THE TASK: One range is to be output from the listing below, exactly as written: the line with "ACEH, 2014: none -> 106.35" to the line with "SUMATERA BARAT, 2014: none -> 102.32", both kept.

___ GIVEN ENTRIES ___

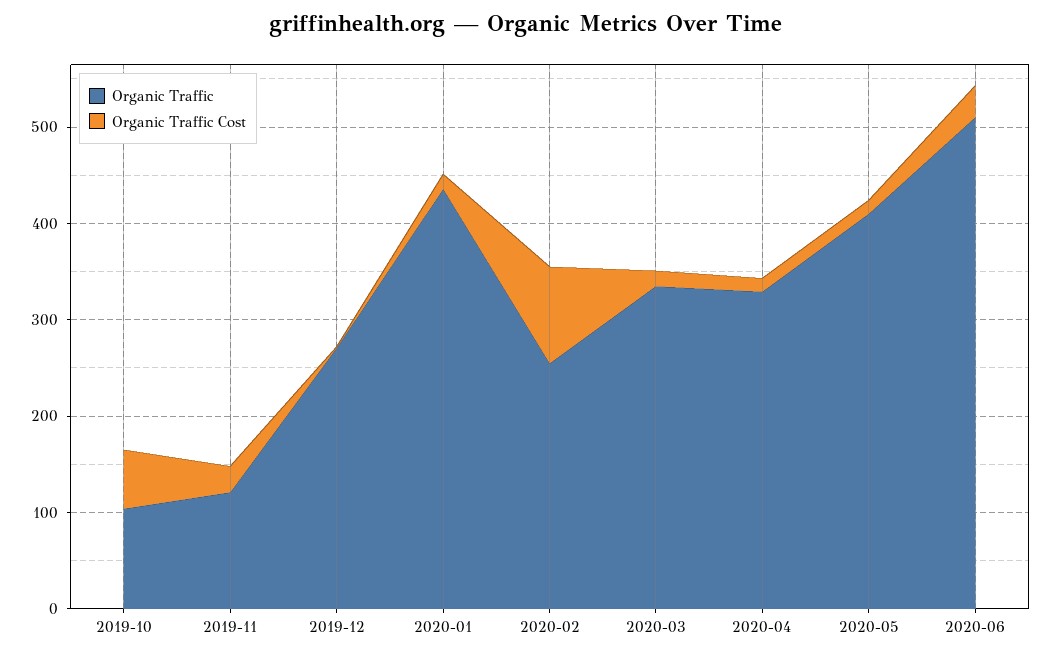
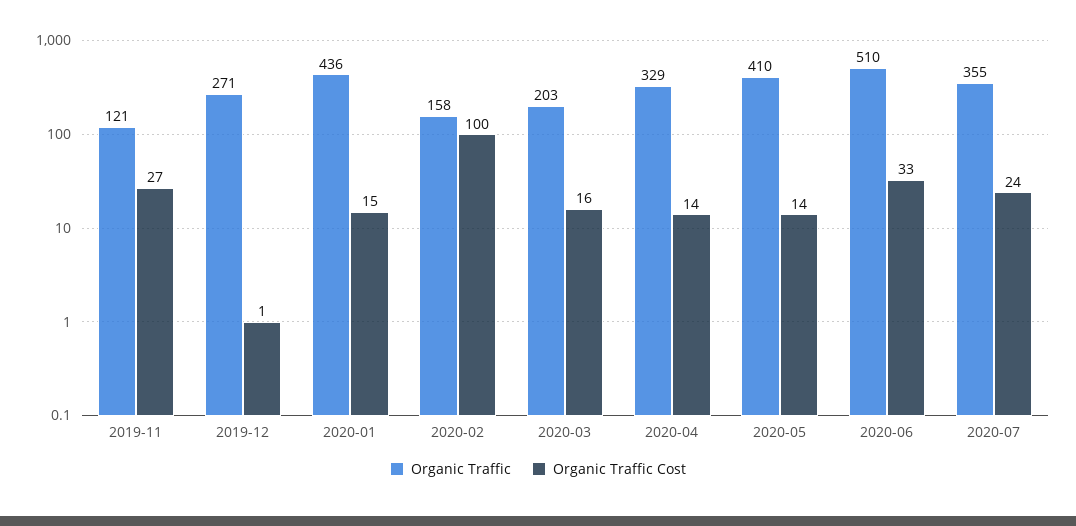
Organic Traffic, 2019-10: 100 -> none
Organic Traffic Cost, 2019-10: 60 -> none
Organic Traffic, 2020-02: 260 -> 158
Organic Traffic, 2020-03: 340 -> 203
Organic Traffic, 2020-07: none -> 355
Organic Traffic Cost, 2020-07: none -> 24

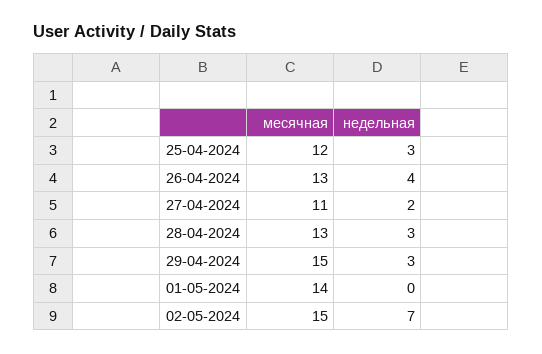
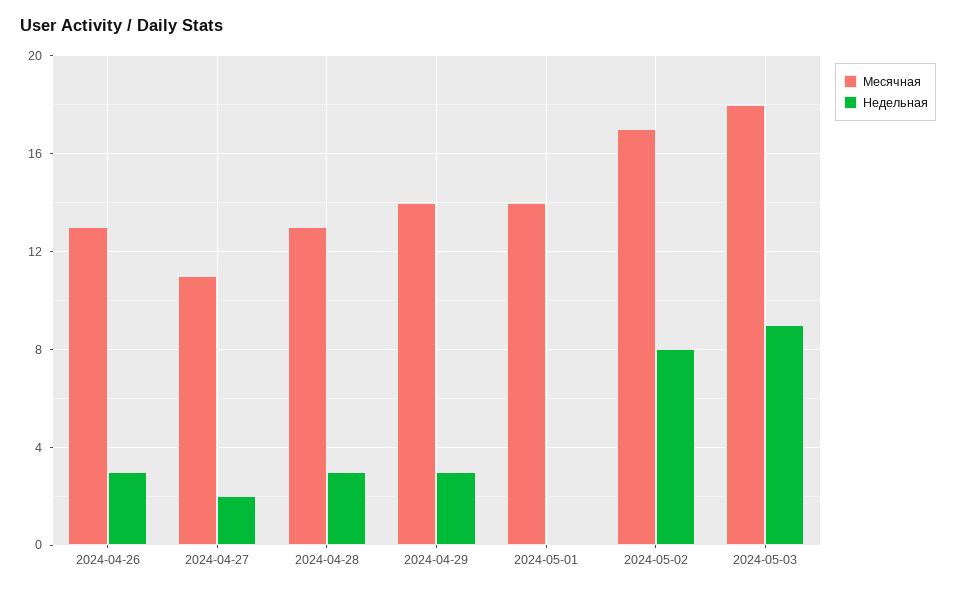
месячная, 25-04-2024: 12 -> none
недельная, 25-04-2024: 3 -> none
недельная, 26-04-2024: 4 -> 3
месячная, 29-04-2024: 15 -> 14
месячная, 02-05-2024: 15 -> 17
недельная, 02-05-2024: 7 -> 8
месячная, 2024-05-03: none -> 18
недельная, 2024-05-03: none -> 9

___
___ GIVEN ENTRIES ___

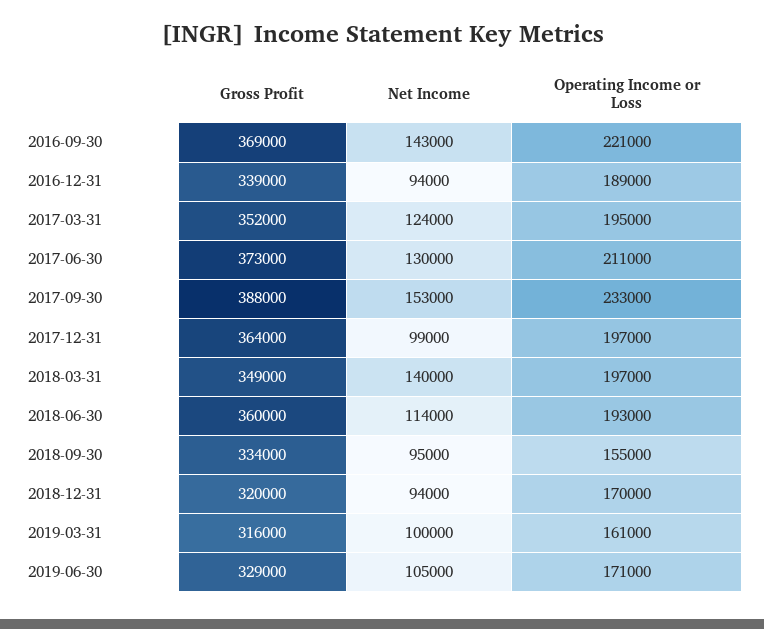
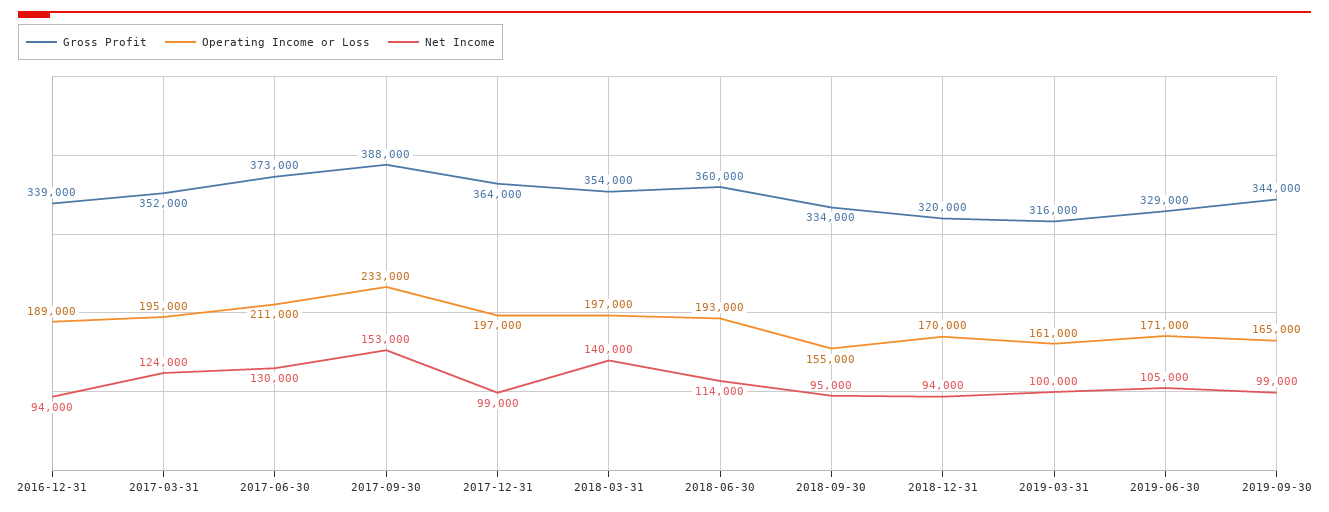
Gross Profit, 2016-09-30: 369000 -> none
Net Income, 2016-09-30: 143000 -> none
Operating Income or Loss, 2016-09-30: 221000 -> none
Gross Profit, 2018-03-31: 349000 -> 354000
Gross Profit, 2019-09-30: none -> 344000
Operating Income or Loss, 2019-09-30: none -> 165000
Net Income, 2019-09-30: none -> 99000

___
___ GIVEN ENTRIES ___

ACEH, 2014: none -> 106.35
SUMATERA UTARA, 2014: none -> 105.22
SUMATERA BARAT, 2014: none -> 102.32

___

TASK RESULT:
ACEH, 2014: none -> 106.35
SUMATERA UTARA, 2014: none -> 105.22
SUMATERA BARAT, 2014: none -> 102.32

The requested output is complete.